### Required action
Locate all lines in the data below that hold "samsung" and show them.
◆ ◆ ◆ ◆
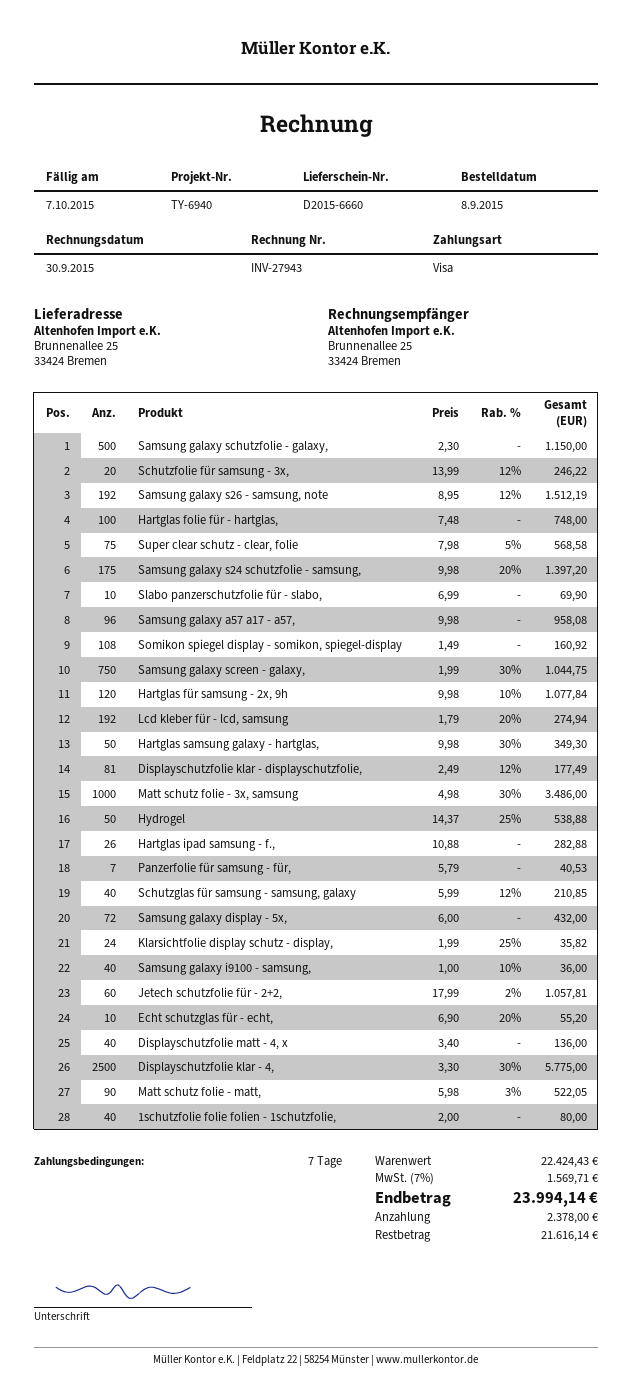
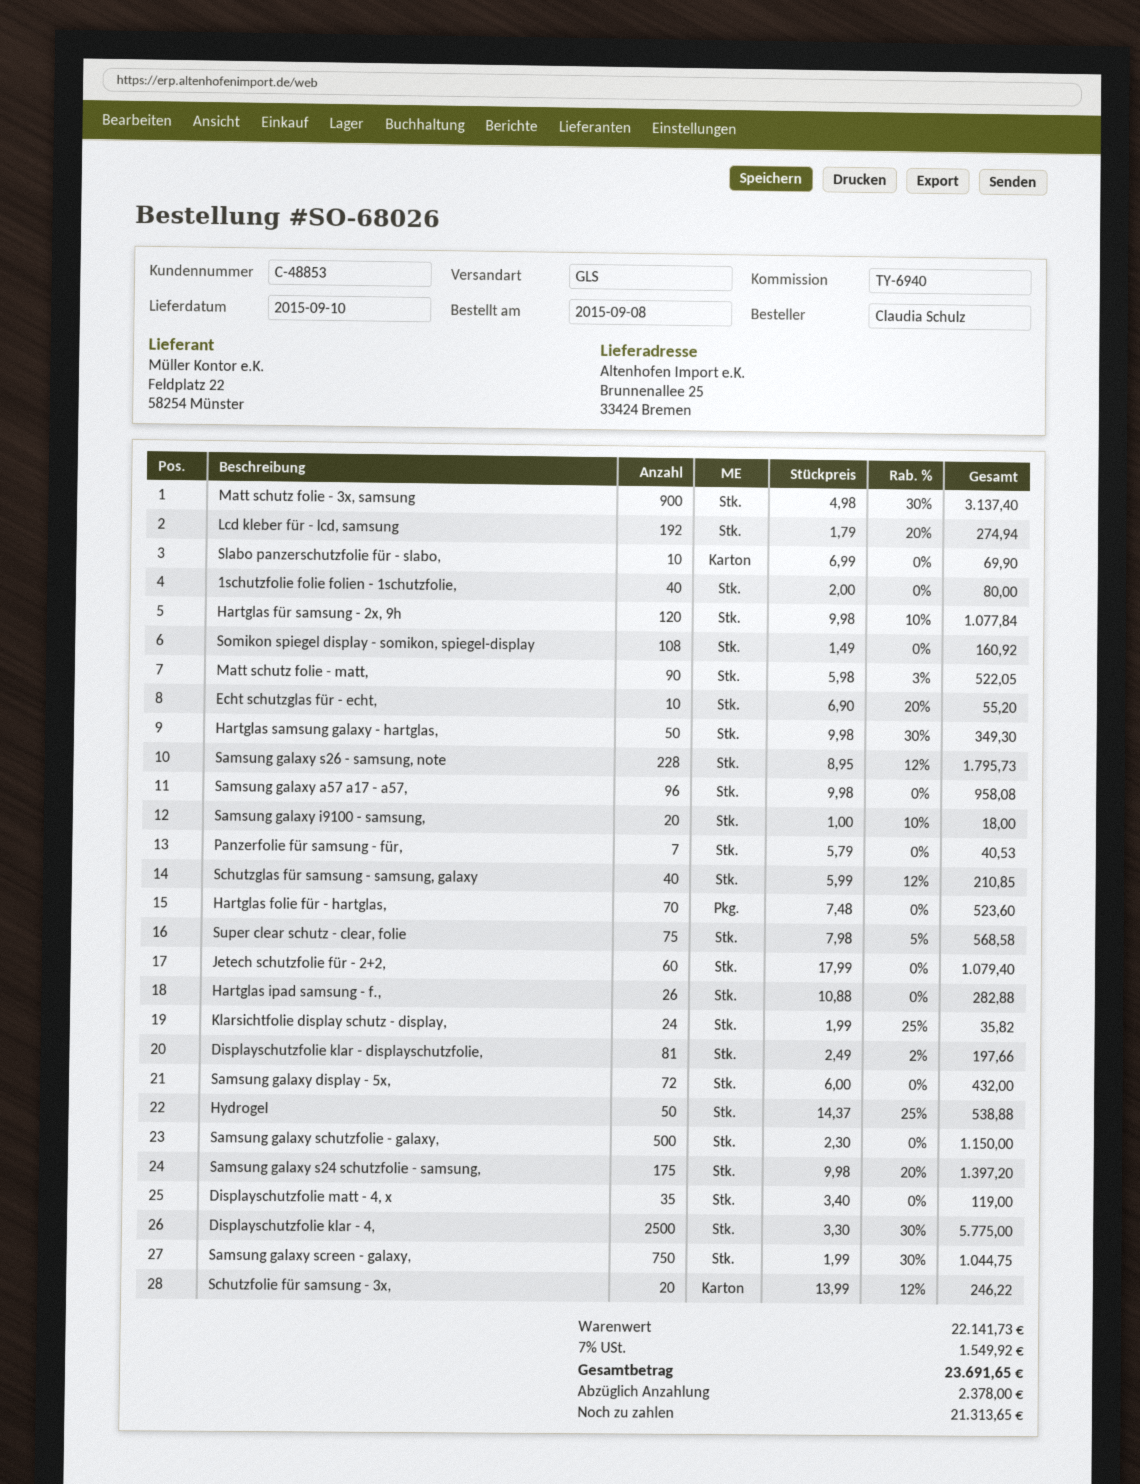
Samsung galaxy s26 - samsung, note: 192 x 8.95 - 12% = 1512.19 -> 228 x 8.95 - 12% = 1795.73
Hartglas folie für - hartglas,: 100 x 7.48 = 748.00 -> 70 x 7.48 = 523.60
Displayschutzfolie klar - displayschutzfolie,: 81 x 2.49 - 12% = 177.49 -> 81 x 2.49 - 2% = 197.66
Matt schutz folie - 3x, samsung: 1000 x 4.98 - 30% = 3486.00 -> 900 x 4.98 - 30% = 3137.40
Samsung galaxy i9100 - samsung,: 40 x 1.00 - 10% = 36.00 -> 20 x 1.00 - 10% = 18.00
Jetech schutzfolie für - 2+2,: 60 x 17.99 - 2% = 1057.81 -> 60 x 17.99 = 1079.40
Displayschutzfolie matt - 4, x: 40 x 3.40 = 136.00 -> 35 x 3.40 = 119.00
subtotal: 22424.43 -> 22141.73
tax: 7% = 1569.71 -> 7% = 1549.92
total: 23994.14 -> 23691.65
balance: 21616.14 -> 21313.65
◆ ◆ ◆ ◆
### Written solution
Samsung galaxy s26 - samsung, note: 192 x 8.95 - 12% = 1512.19 -> 228 x 8.95 - 12% = 1795.73
Matt schutz folie - 3x, samsung: 1000 x 4.98 - 30% = 3486.00 -> 900 x 4.98 - 30% = 3137.40
Samsung galaxy i9100 - samsung,: 40 x 1.00 - 10% = 36.00 -> 20 x 1.00 - 10% = 18.00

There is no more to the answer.